#### Exercise brief:
Gather each line in the entries that includes the string "none".

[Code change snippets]
::::::::

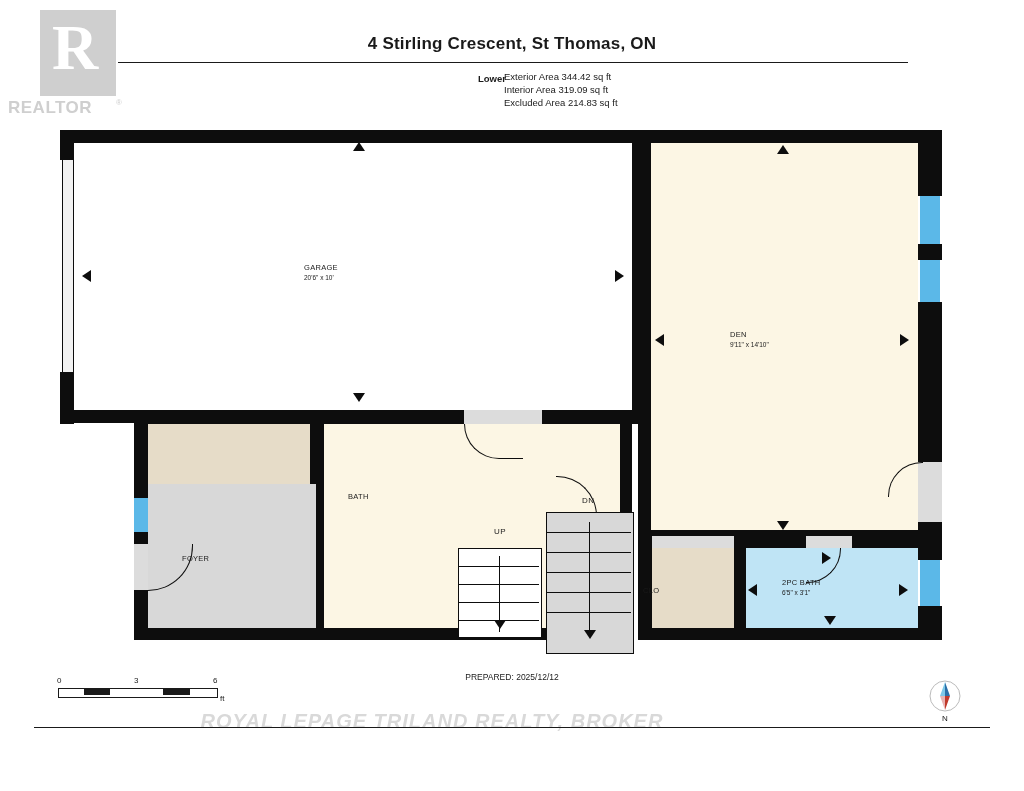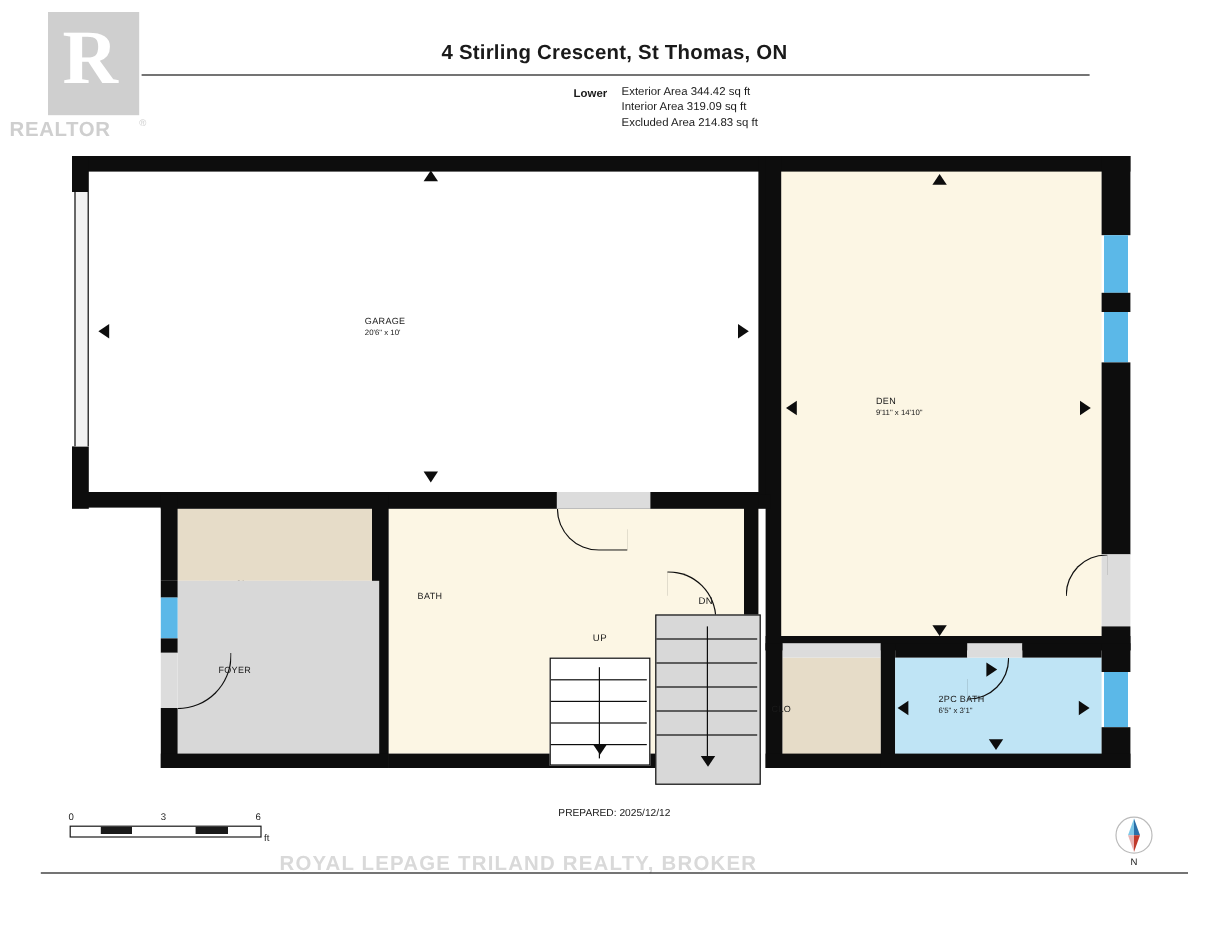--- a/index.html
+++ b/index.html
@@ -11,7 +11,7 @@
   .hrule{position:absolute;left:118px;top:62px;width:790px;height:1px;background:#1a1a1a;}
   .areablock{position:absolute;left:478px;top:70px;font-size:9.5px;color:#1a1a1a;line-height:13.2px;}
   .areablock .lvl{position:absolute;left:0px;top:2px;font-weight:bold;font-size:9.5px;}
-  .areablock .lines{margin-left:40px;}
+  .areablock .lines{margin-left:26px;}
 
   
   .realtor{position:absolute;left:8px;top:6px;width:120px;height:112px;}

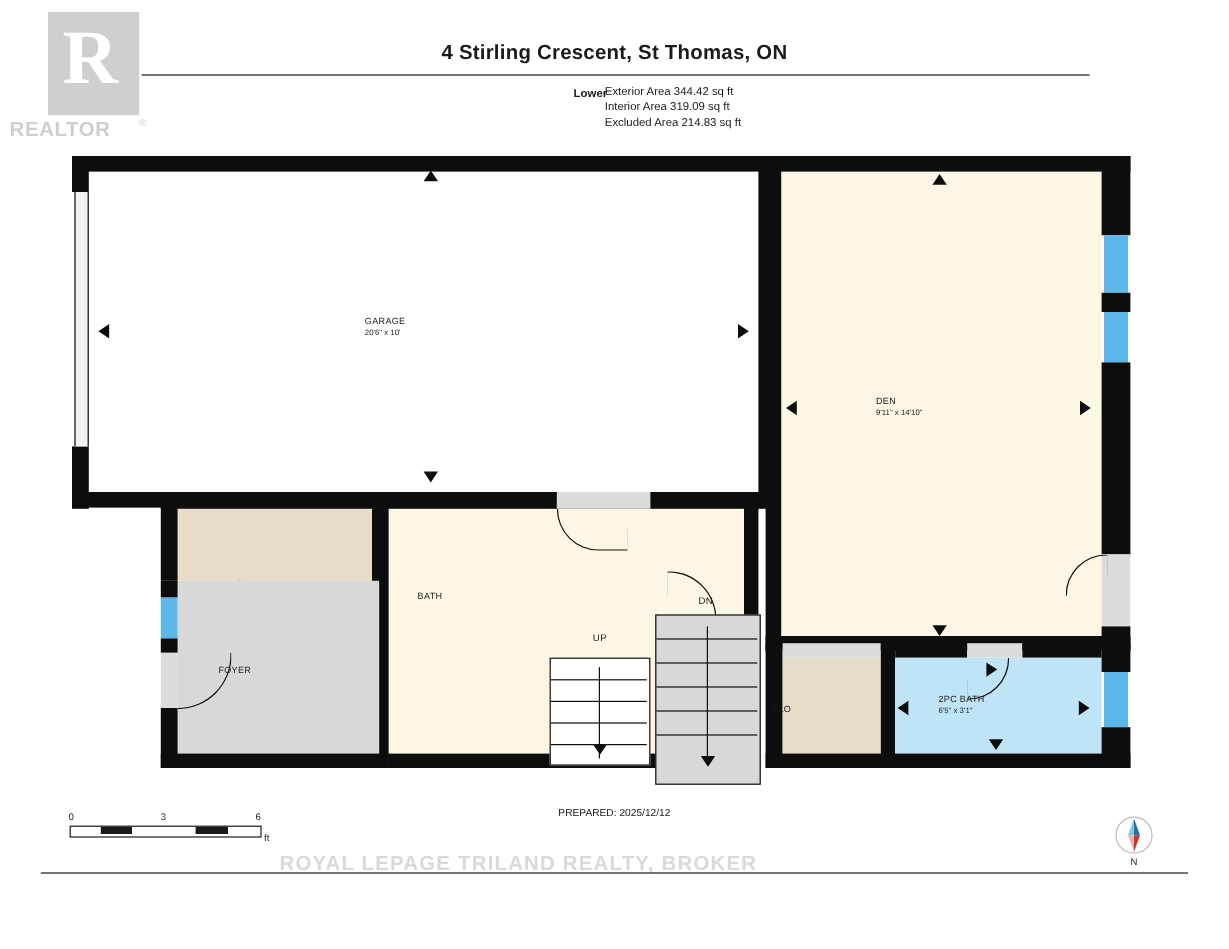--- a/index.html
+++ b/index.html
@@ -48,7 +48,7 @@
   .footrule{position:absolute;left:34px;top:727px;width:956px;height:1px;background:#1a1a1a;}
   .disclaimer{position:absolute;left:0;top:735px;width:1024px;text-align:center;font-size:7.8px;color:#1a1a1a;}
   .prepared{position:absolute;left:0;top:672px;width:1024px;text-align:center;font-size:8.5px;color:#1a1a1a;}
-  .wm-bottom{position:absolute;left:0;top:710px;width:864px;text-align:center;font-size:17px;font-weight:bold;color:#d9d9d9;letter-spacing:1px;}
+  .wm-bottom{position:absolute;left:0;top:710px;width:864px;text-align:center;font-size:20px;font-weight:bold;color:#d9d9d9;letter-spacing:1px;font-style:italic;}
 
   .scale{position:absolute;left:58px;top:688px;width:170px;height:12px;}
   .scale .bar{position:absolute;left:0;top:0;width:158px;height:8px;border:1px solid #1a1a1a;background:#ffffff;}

::::::::

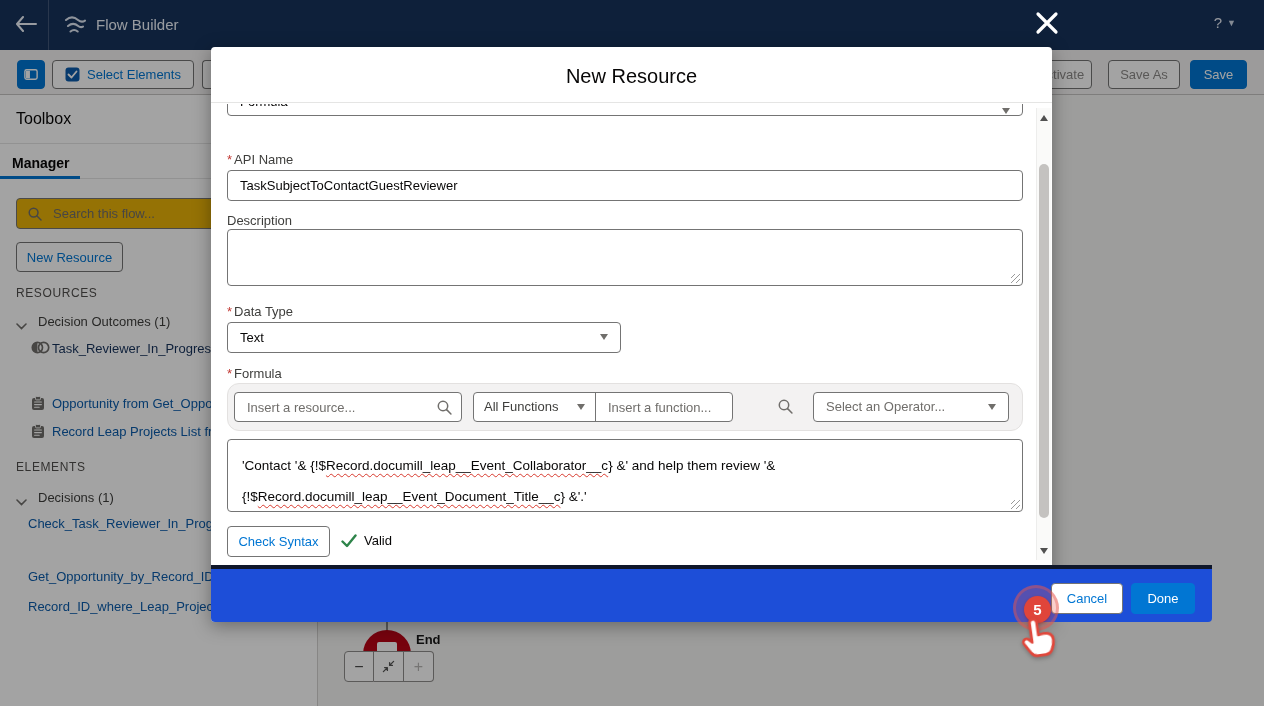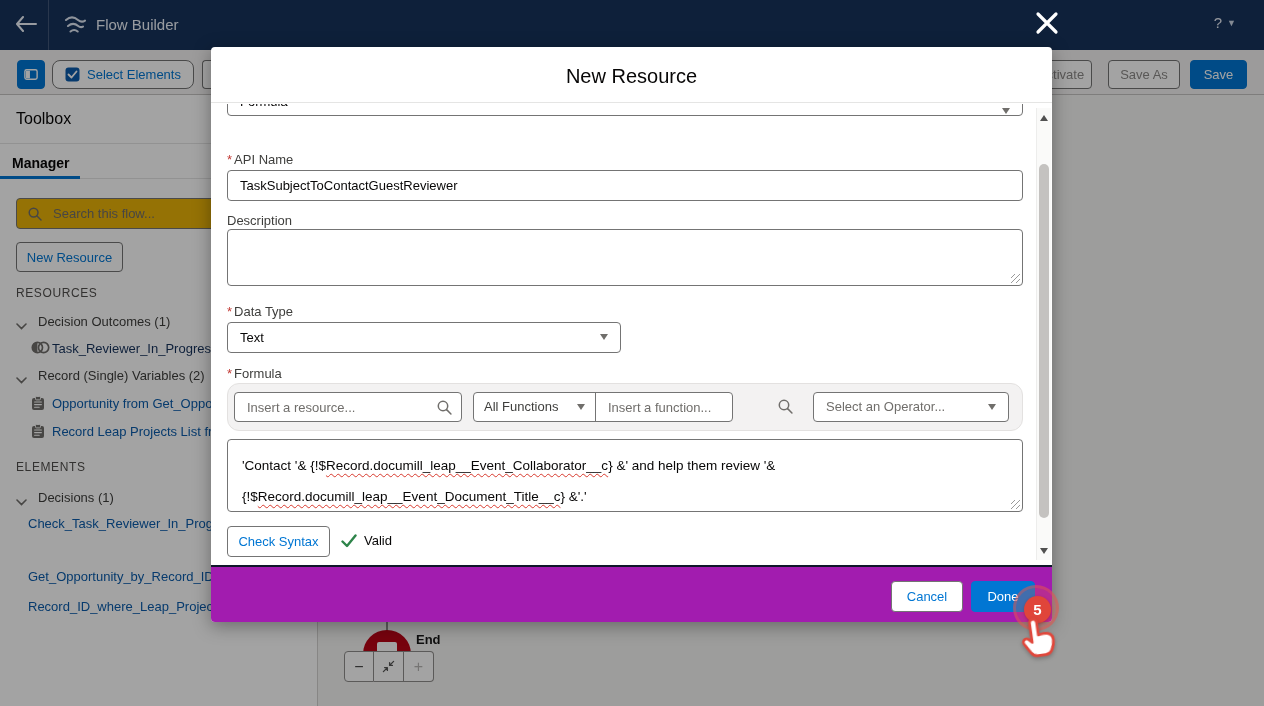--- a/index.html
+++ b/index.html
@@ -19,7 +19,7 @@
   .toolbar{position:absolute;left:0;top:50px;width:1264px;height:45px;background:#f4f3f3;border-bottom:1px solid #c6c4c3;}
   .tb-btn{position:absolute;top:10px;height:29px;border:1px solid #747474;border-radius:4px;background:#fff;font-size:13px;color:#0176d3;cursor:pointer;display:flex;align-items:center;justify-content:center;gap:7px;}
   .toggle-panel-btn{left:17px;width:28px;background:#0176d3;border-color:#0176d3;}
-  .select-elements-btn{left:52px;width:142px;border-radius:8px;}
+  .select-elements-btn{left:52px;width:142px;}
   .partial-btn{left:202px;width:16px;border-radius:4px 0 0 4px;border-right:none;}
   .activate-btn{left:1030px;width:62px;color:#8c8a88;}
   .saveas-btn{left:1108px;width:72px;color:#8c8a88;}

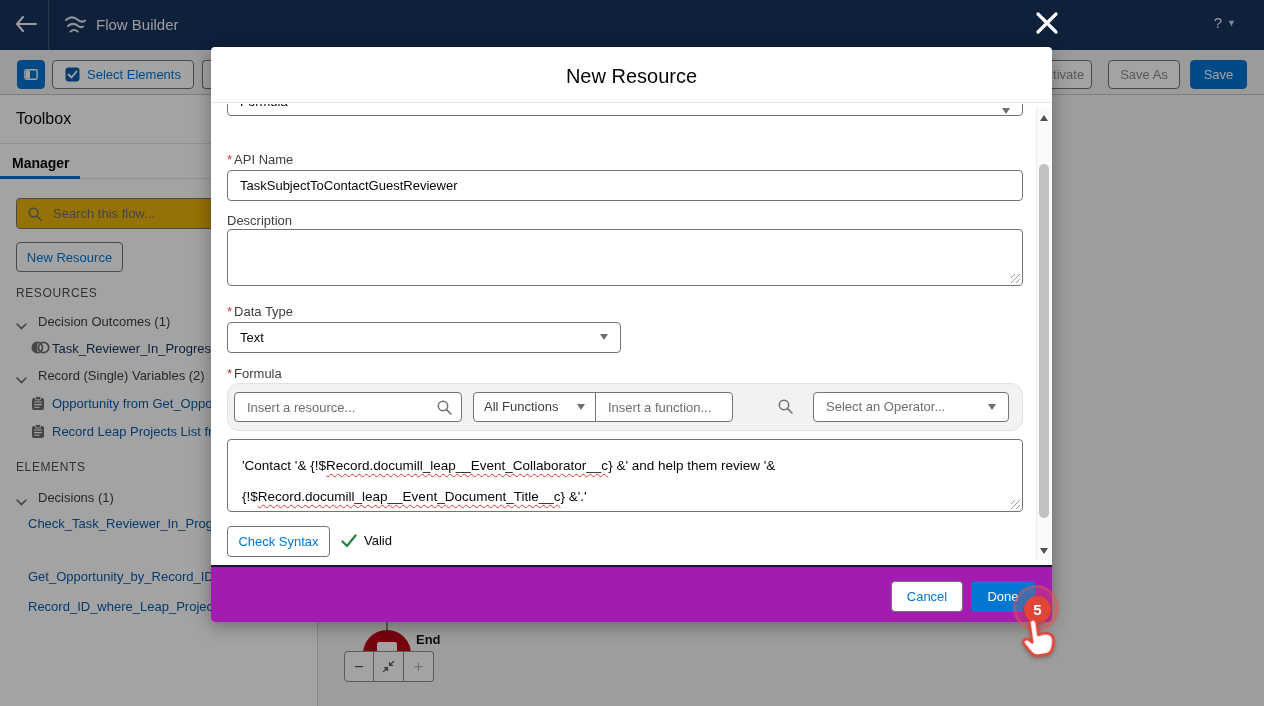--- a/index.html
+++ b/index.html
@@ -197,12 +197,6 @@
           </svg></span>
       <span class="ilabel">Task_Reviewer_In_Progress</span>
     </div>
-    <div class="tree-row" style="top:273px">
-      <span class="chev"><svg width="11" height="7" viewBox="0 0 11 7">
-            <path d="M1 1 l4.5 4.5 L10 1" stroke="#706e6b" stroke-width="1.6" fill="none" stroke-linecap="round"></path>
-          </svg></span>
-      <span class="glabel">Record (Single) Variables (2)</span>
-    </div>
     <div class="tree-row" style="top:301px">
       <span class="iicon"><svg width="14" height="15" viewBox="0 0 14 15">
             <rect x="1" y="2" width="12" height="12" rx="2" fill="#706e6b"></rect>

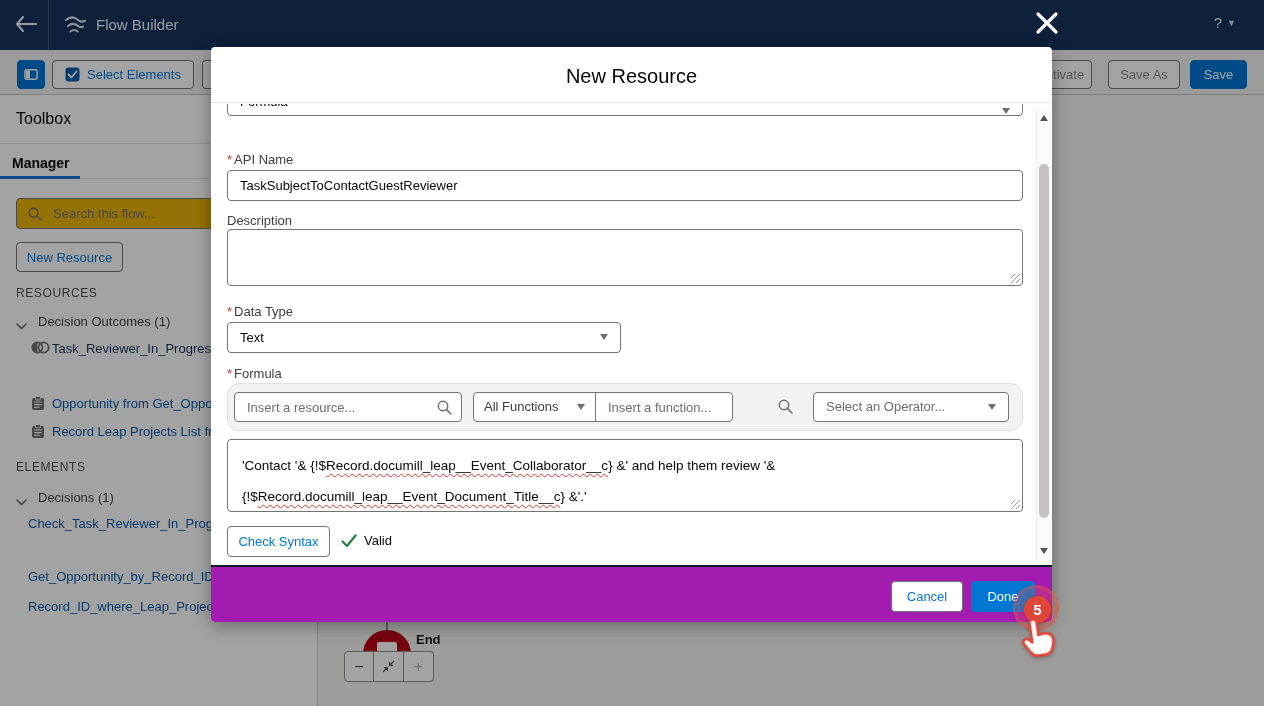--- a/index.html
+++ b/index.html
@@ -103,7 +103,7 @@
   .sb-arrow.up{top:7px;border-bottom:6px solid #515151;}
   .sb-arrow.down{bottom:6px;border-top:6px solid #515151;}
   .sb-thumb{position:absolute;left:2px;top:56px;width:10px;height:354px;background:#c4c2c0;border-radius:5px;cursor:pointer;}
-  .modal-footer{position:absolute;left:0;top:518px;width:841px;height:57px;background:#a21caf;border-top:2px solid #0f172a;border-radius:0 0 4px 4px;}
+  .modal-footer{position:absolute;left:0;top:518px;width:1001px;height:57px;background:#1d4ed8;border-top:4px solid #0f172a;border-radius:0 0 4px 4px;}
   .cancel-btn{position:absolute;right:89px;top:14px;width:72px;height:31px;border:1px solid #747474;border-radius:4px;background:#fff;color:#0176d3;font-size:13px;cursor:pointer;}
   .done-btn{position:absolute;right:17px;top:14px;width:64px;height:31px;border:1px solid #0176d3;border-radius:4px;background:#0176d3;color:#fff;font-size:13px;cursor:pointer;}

::::::::

#### Answer area:
   .partial-btn{left:202px;width:16px;border-radius:4px 0 0 4px;border-right:none;}
-            <path d="M1 1 l4.5 4.5 L10 1" stroke="#706e6b" stroke-width="1.6" fill="none" stroke-linecap="round"></path>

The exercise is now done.